I Guess Marx Was Right, Right?


Karl Marx (1818 – 1883) was a German philosopher, whose ideas played a significant role in what is known as the socialist movement. His theories about society, economics and politics, better known as Marxism, claim that all societies progress by means of a class struggle: a conflict between haves, the ownership class that controls the production of goods, and have-nots, a lower economic class that produces the labor force for the production of goods.

Was he right? You decide.

During his lifetime, Marx wrote The Communist Manifesto and Das Kapital, with some help from his friend and fellow socialist, Friedrich Engels.

He proved to be a brilliant student with a radical agenda, and believed society could be improved through the implementation of socialism. In this effort, he became prominent in the International Workingmen's Association, or IWA.

Marx continued his strong criticism of capitalism, which he believed to be a dictatorship run by the wealthy for their own benefit, to the detriment of the poor. He argued that tensions would arise between the two classes and ultimately bring down the capitalist form of government, resulting in a new socialist system. Socialism, he predicted, would be the dictatorship of the working class.
Finally, when the two classes imploded, there would be a classless society without need of a state, which he referred to as communism. In Marx’s view, the fastest way to arrive at this ultimate way of life was for the underprivileged workers to rise up and destroy capitalism, which would march in a new era of economic prosperity.

The revolutionary governments of the Soviet Union in the 1920s and People's Republic of China in the late 1940s resulted from Marxist philosophy. Many worldwide labor unions have also been influenced by Marxist ideas. 

There is little doubt that Marx remains one of the most influential figures in human history, and we can debate the soundness of his theories on an academic level for years to come. But was he right? Is it inevitable that the two socio-economic forces in the USA will produce enough conflict to bring down our capitalist society?

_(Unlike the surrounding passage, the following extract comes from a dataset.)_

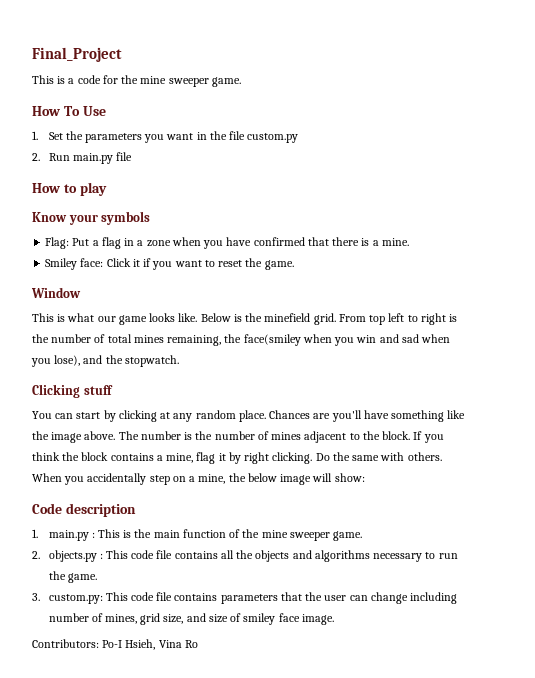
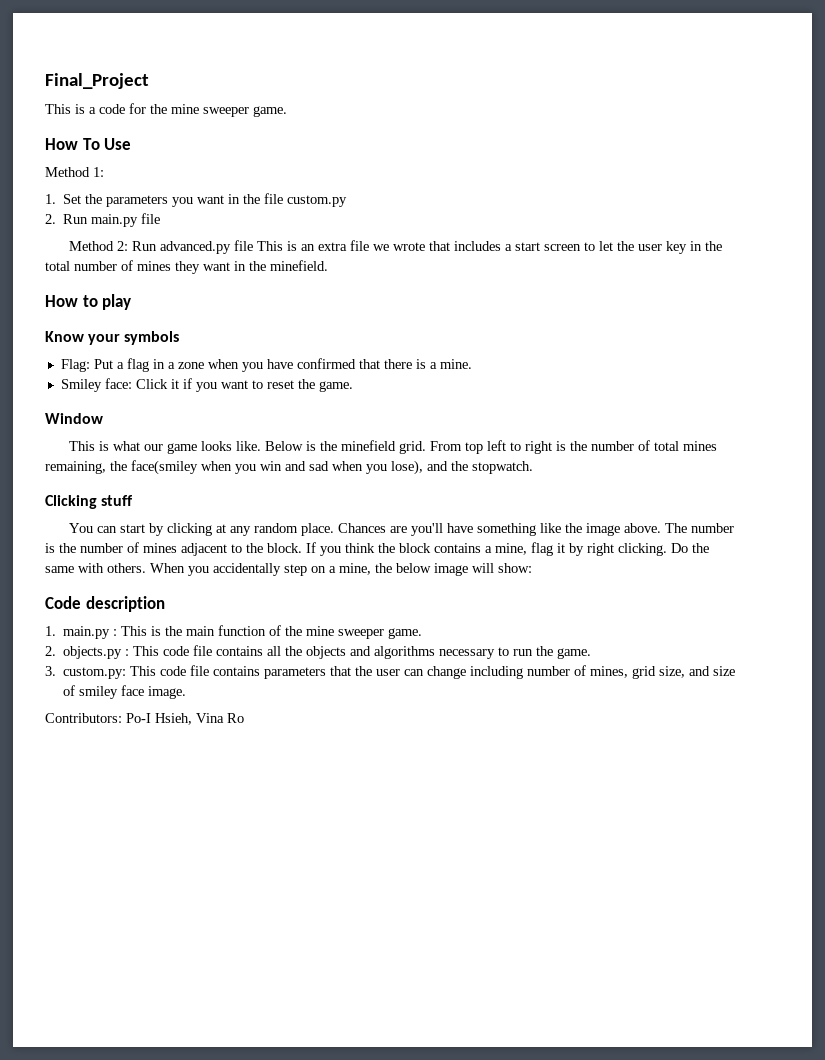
(106, 111) none -> [45,167,104,177] // Method 1:
(132, 156) none -> [69,240,723,254] [45,260,328,274] // Method 2: Run advanced.py file This is an extra file we wrote that includes a start screen to let the user key in the total number of mines they want in the minefield.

I would love to hear some well-reasoned opinions.




  1. I should probably write this comment in Word...but:
    An awful lot of poor and tired people flock legally and illegally to our shores to enjoy free enterprise. There's hope in capitalism. Many of our wealthy citizens did not start out that way. A lot of them are self made men and women who prospered from being entrepreneurial--their own efforts.

    Labor unions began initially in 1832 to protect children from being abused, used, for cheap labor. Then the Robber Barons come to mind. They got rich on the backs of the poor till income taxes were invented. There's a lot to this subject that this little space can't begin to handle.

    Today, we have a middle class that's getting smaller, "they" say. This is not good. The poor want to be middle class, the middle class wants to be upper crust. Being a wannabe keeps people on their toes and encourages innovations. Marx was wrong. Some condition in his childhood prompted his conflict with the rich--that's what his mother said in her book, The Trouble With Karl.

    1. Very good, Linda. I wish every American would say, "Marx was wrong." The problem is too many Americans never heard of him. They know about "haves" and "have nots," but have no idea what his theories were. If they did, we could solve our economic problems.

  2. Karl Marx and his kind have always scared the hell out of me. I remember a student aid in college trying to get me to be able to read this stuff without being so 'judgmental'. I'll keep my judgmental attitude when it comes to this; thank you very much!
    America is the only place where so many have made so much of themselves and yet we care for each other and help those who need it more than any other place on earth.
    I won't pretend to know everything about this. But I do know that socialism and even communism have never worked out all that well. Capitalism brings people up while this other stuff boils down to making everybody the least they can possibly get by on. At least that's how I see it.

    1. That is a pretty good assessment. After World War II, most Americans felt the same way.

  3. From where I'm standing, the lower middle class/working class is taking a beating. Wages are stagnating while costs continue to skyrocket. As a public school teacher with 26 years under my belt basic dental care and in state college tuition for my children have become unaffordable luxuries. Yeah, from where I'm standing, American capitalism ain't exactly working out so well. It does feel like I'm being squeezed out of the game, like the game is rigged.